* Data extract
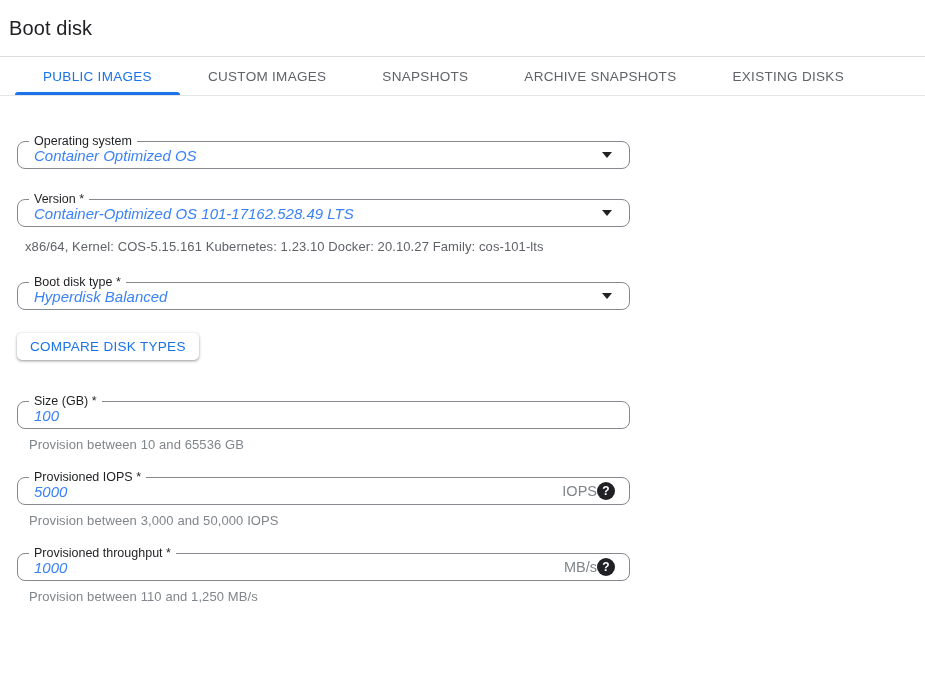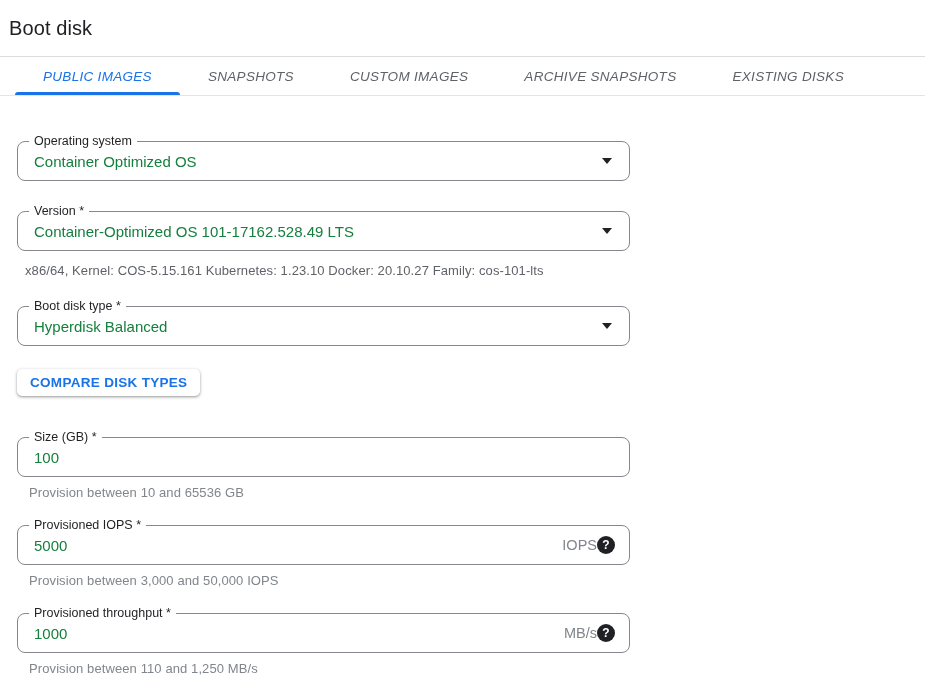--- a/index.html
+++ b/index.html
@@ -16,7 +16,6 @@
     height: 40px; padding-left: 15px;
     border-top: 1px solid #dadce0;
     border-bottom: 1px solid #e3e5e8;
-    font-style: italic;
   }
   .tab {
     display: flex; align-items: center; justify-content: center;

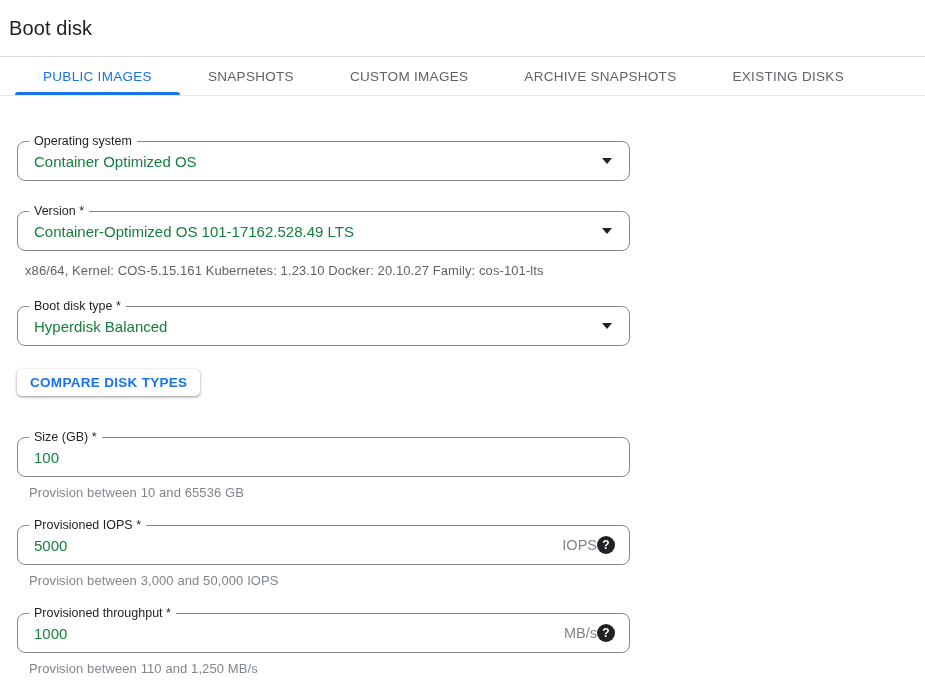--- a/index.html
+++ b/index.html
@@ -94,10 +94,10 @@
     <span>PUBLIC IMAGES</span>
   </div>
   <div class="tab">
-    <span>SNAPSHOTS</span>
+    <span>CUSTOM IMAGES</span>
   </div>
   <div class="tab">
-    <span>CUSTOM IMAGES</span>
+    <span>SNAPSHOTS</span>
   </div>
   <div class="tab">
     <span>ARCHIVE SNAPSHOTS</span>

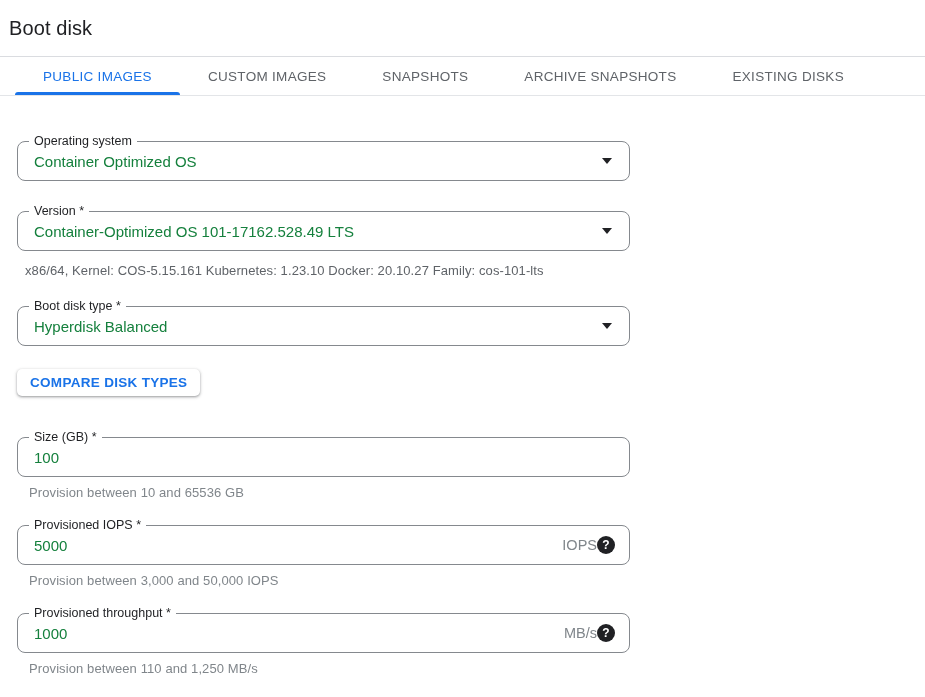--- a/index.html
+++ b/index.html
@@ -33,7 +33,7 @@
   .form { width: 613px; margin-left: 17px; }
 
   .field {
-    position: relative; height: 40px; width: 100%;
+    position: relative; height: 28px; width: 100%;
     border: 1px solid #85898e; border-radius: 8px;
     display: flex; align-items: center; background: #fff;
   }

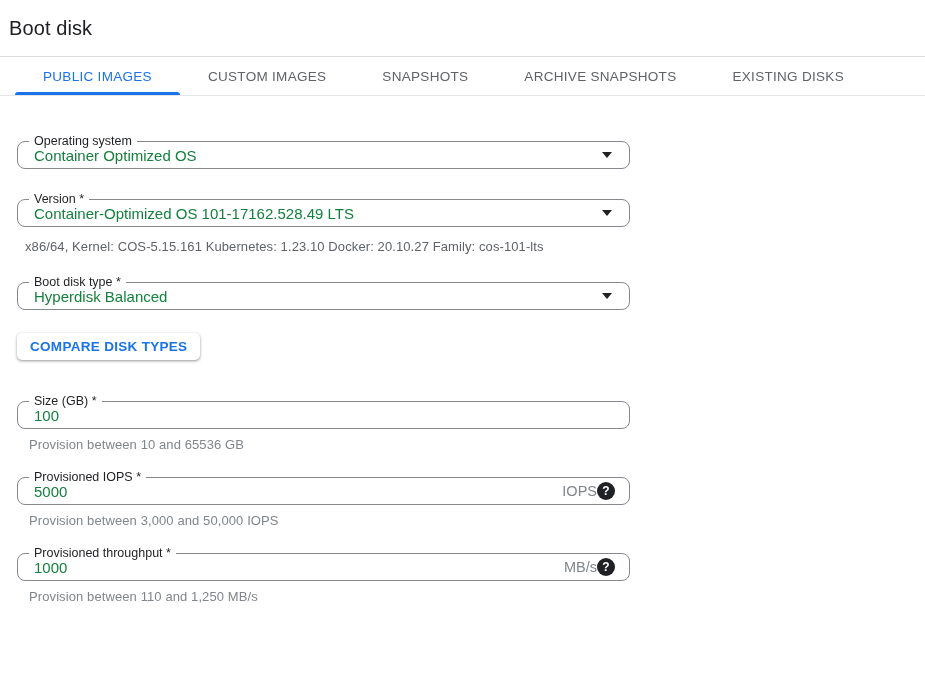--- a/index.html
+++ b/index.html
@@ -44,9 +44,9 @@
     white-space: nowrap;
   }
   .field-value {
-    font-size: 15px; color: #15803d; padding-left: 16px; flex: 1;
+    font-size: 15px; color: #3b82f6; padding-left: 16px; flex: 1;
     border: none; outline: none; background: transparent;
-    font-family: "Liberation Sans", sans-serif; height: 100%;
+    font-family: "Liberation Sans", sans-serif; height: 100%; font-style: italic;
   }
   .select-field { cursor: pointer; }
   .caret {

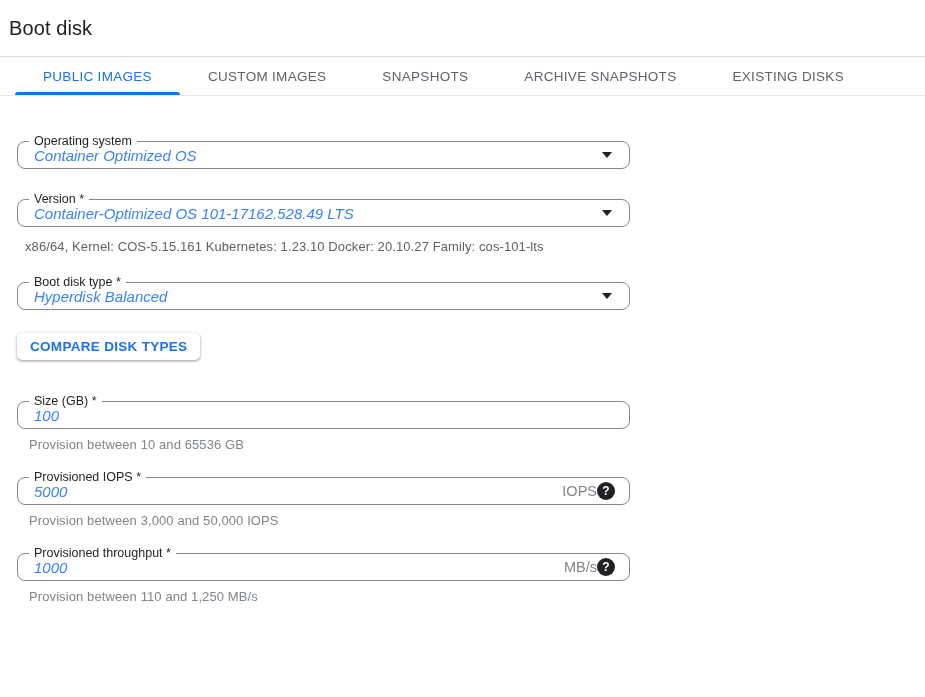--- a/index.html
+++ b/index.html
@@ -70,7 +70,7 @@
     display: inline-block; margin-top: 23px; height: 27px; padding: 0 13px;
     background: #ffffff; border: none; border-radius: 5px;
     box-shadow: 0 1px 2px rgba(60,64,67,.35), 0 1px 3px 1px rgba(60,64,67,.16);
-    color: #1a73e8; font-size: 13.5px; font-weight: 700; letter-spacing: .3px;
+    color: #1a73e8; font-size: 13.5px; font-weight: 400; letter-spacing: .3px;
     font-family: "Liberation Sans", sans-serif; cursor: pointer;
   }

* Your goal
Lines holding the string "flex" are the answer; copy each one from the listing above.

* Reply to the task
     display: flex; align-items: center; justify-content: center;
     display: flex; align-items: center; background: #fff;
-    font-size: 15px; color: #15803d; padding-left: 16px; flex: 1;
+    font-size: 15px; color: #3b82f6; padding-left: 16px; flex: 1;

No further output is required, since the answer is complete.